• _Exercise objective_: Would you please repeat exactly the entries below, starting at the line with "-80,7 +80,7 @@" and ending at the line with "<td>3110*1500*1920</td>", and nothing outside that range? Leave out the pictures.

• _Material shown_:
______

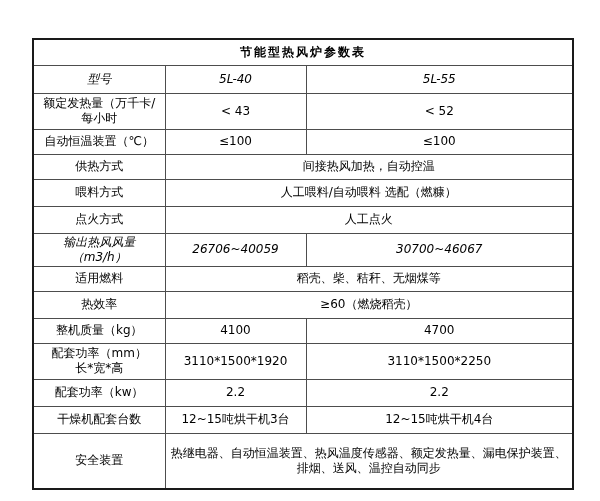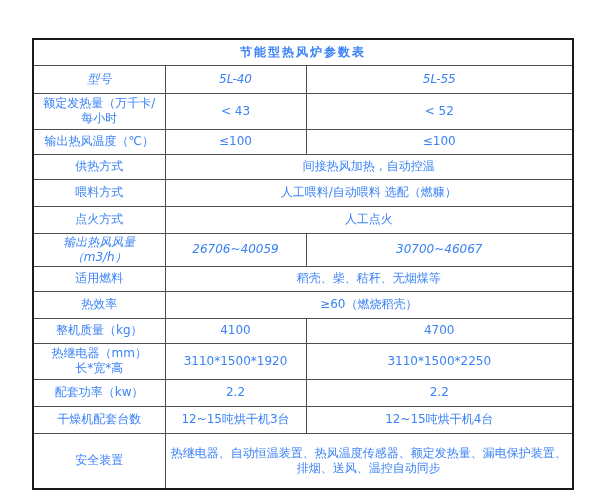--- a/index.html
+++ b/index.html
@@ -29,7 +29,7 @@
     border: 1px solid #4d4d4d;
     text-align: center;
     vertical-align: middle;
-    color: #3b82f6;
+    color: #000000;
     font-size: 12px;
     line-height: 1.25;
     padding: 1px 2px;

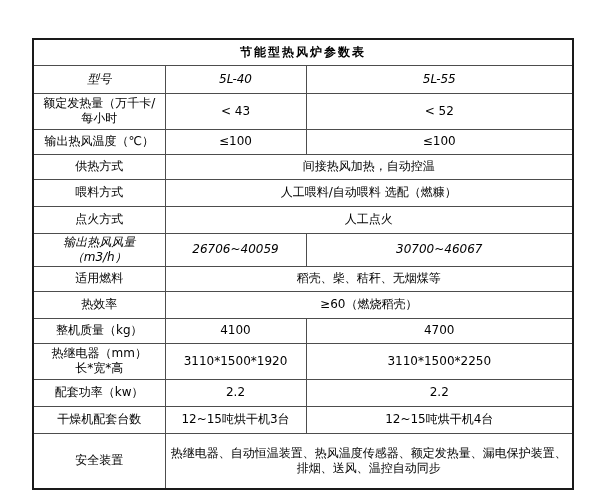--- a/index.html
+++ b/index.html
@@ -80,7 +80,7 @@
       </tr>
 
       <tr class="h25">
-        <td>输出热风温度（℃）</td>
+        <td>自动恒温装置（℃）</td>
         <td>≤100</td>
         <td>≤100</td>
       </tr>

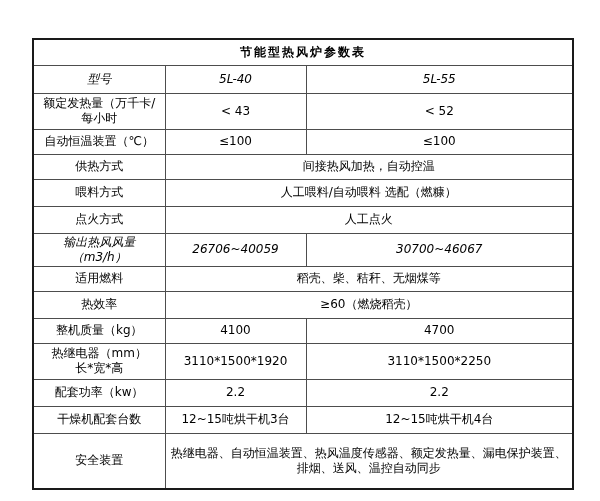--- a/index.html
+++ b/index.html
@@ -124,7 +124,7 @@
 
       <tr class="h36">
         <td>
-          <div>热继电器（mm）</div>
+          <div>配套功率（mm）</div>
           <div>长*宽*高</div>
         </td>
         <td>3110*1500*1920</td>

______

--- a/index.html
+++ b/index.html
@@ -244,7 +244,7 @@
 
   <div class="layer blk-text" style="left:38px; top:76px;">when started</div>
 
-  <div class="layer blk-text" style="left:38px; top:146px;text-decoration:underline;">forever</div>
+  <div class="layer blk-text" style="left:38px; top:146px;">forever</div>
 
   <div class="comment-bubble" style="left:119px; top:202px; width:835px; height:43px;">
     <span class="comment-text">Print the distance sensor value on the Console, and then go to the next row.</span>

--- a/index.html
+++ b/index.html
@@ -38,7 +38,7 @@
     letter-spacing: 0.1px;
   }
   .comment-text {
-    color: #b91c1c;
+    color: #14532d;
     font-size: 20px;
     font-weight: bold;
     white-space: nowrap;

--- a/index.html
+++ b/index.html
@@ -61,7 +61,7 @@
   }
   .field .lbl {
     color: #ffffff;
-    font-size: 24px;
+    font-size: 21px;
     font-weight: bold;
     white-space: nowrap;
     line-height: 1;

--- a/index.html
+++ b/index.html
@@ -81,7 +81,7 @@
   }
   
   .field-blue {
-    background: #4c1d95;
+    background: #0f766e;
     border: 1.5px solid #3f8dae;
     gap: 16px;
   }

______

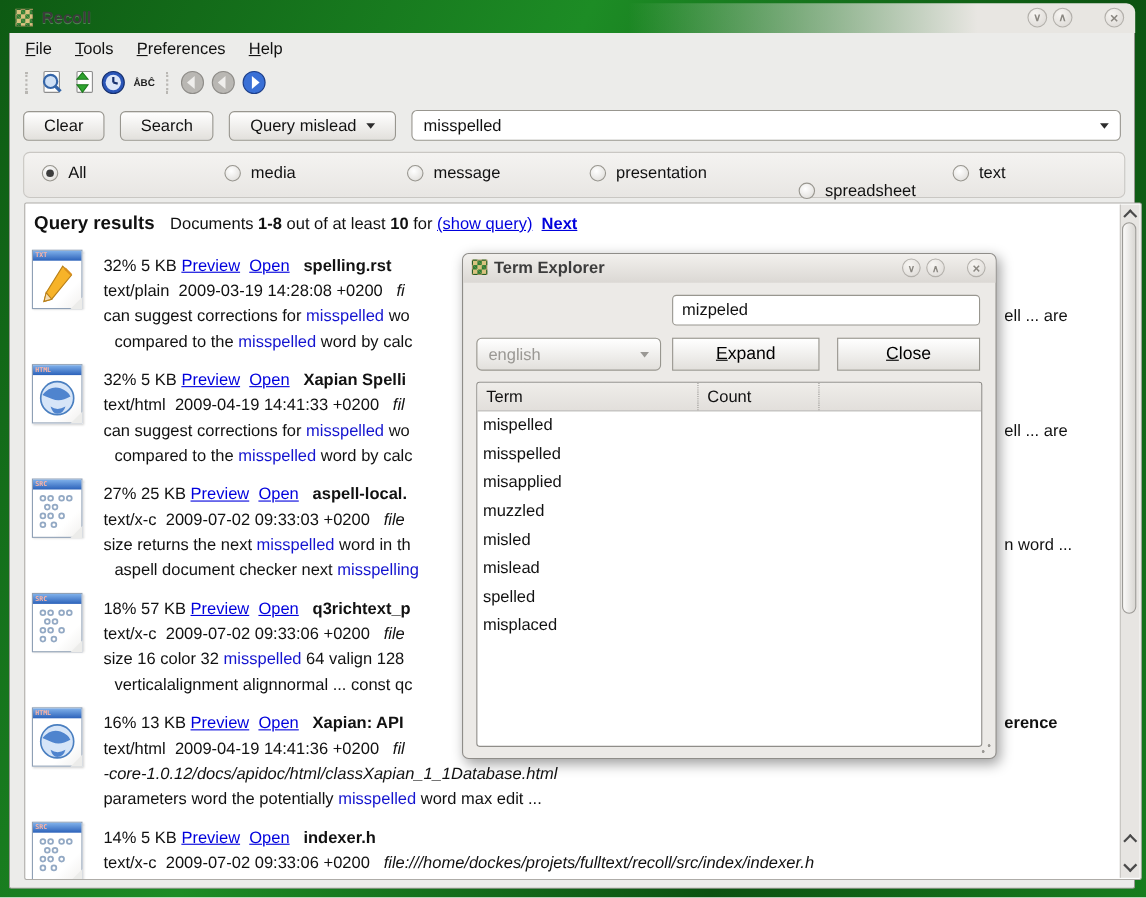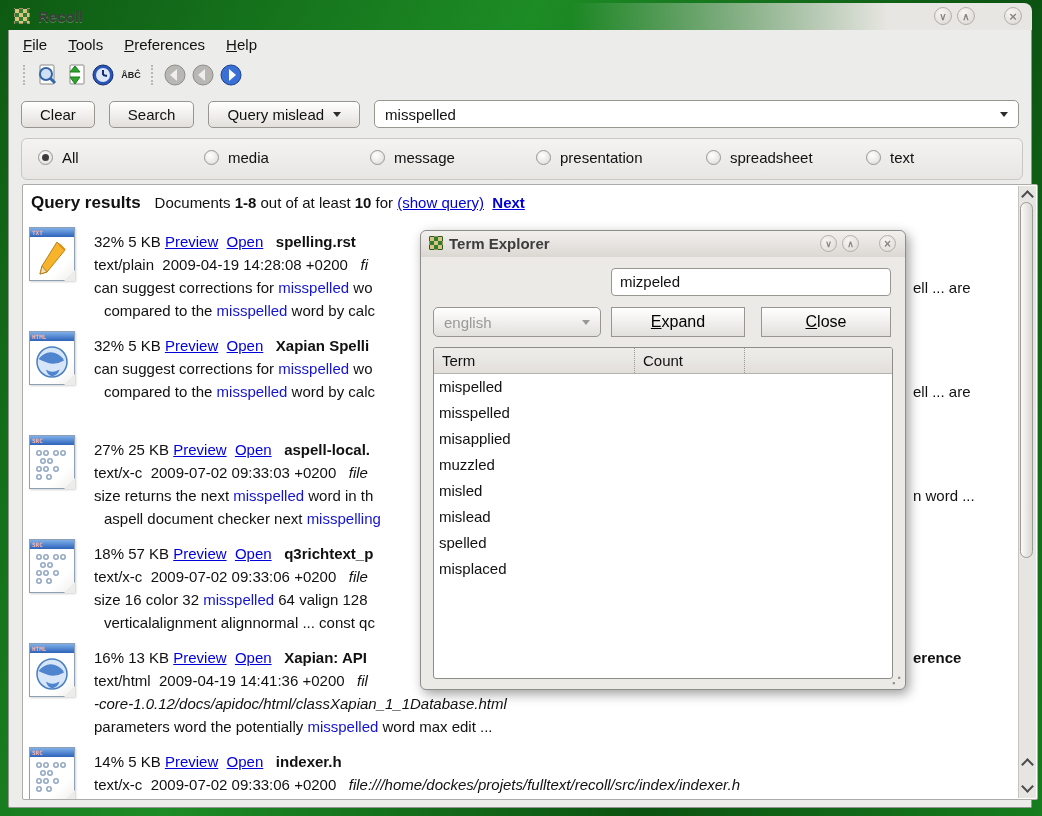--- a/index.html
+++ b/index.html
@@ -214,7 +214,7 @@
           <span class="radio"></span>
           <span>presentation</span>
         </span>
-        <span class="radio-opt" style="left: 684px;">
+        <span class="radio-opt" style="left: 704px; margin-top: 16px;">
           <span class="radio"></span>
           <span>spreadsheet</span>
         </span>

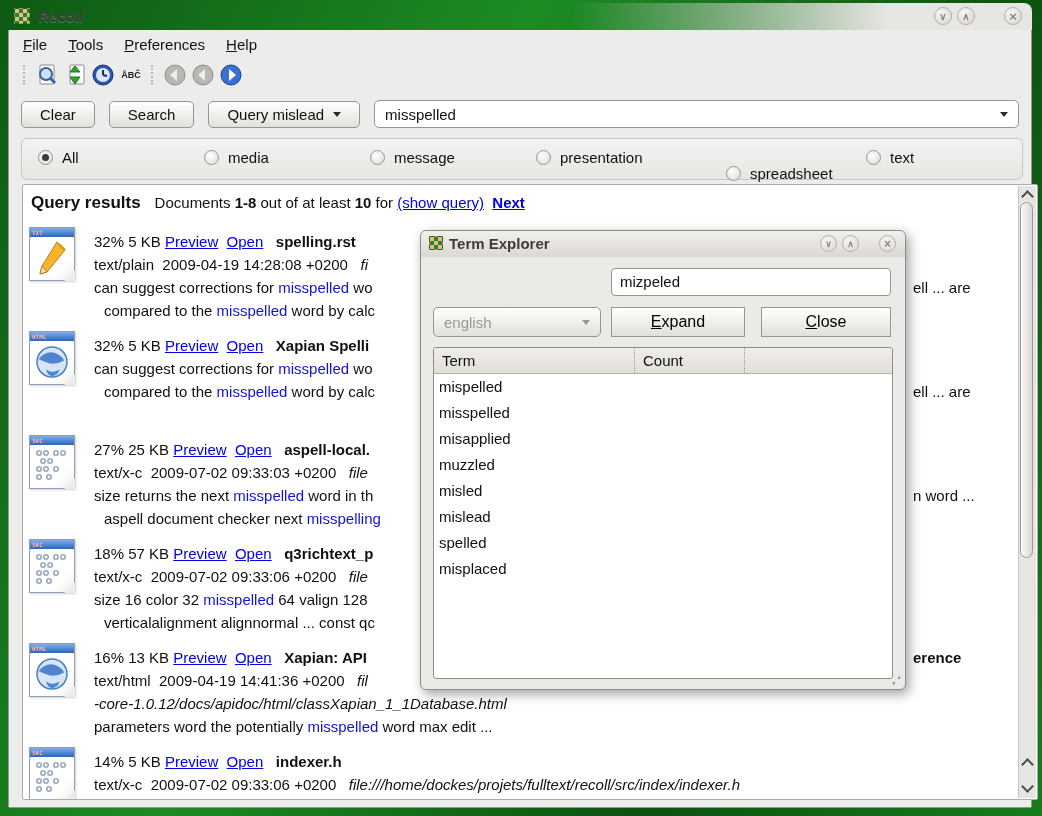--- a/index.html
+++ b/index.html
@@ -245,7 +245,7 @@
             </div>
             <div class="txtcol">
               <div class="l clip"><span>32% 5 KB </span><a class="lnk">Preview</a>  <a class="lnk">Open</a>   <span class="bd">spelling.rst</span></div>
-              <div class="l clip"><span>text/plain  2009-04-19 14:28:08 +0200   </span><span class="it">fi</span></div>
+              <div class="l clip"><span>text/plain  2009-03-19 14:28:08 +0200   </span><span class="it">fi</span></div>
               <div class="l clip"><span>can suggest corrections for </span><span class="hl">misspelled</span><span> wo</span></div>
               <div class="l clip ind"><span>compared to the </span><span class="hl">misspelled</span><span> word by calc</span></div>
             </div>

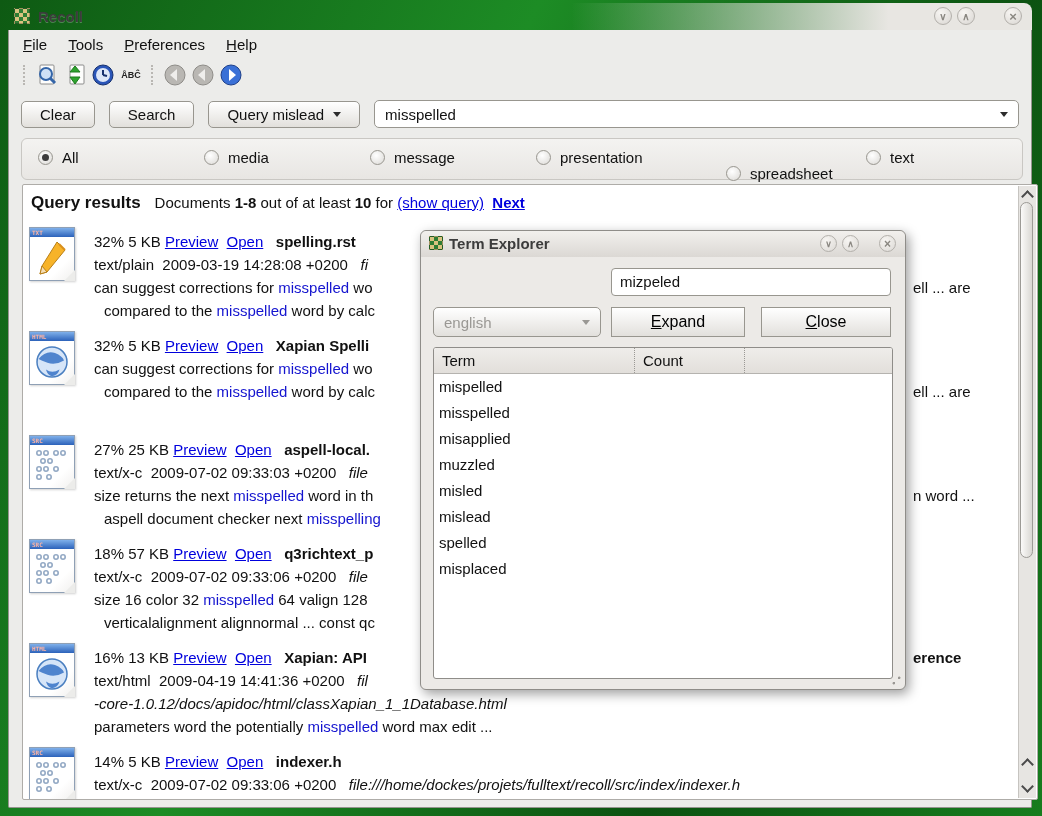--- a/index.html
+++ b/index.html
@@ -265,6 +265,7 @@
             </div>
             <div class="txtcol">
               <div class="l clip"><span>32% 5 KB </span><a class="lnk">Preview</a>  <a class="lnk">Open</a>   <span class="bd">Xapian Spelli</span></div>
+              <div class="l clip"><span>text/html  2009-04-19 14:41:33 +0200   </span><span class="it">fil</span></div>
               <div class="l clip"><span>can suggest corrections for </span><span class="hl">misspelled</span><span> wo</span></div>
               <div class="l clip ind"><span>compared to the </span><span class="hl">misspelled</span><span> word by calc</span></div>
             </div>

______

• _Answer space_:
@@ -80,7 +80,7 @@
       </tr>
 
       <tr class="h25">
-        <td>输出热风温度（℃）</td>
+        <td>自动恒温装置（℃）</td>
         <td>≤100</td>
         <td>≤100</td>
       </tr>

--- a/index.html
+++ b/index.html
@@ -124,7 +124,7 @@
 
       <tr class="h36">
         <td>
-          <div>热继电器（mm）</div>
+          <div>配套功率（mm）</div>
           <div>长*宽*高</div>
         </td>
         <td>3110*1500*1920</td>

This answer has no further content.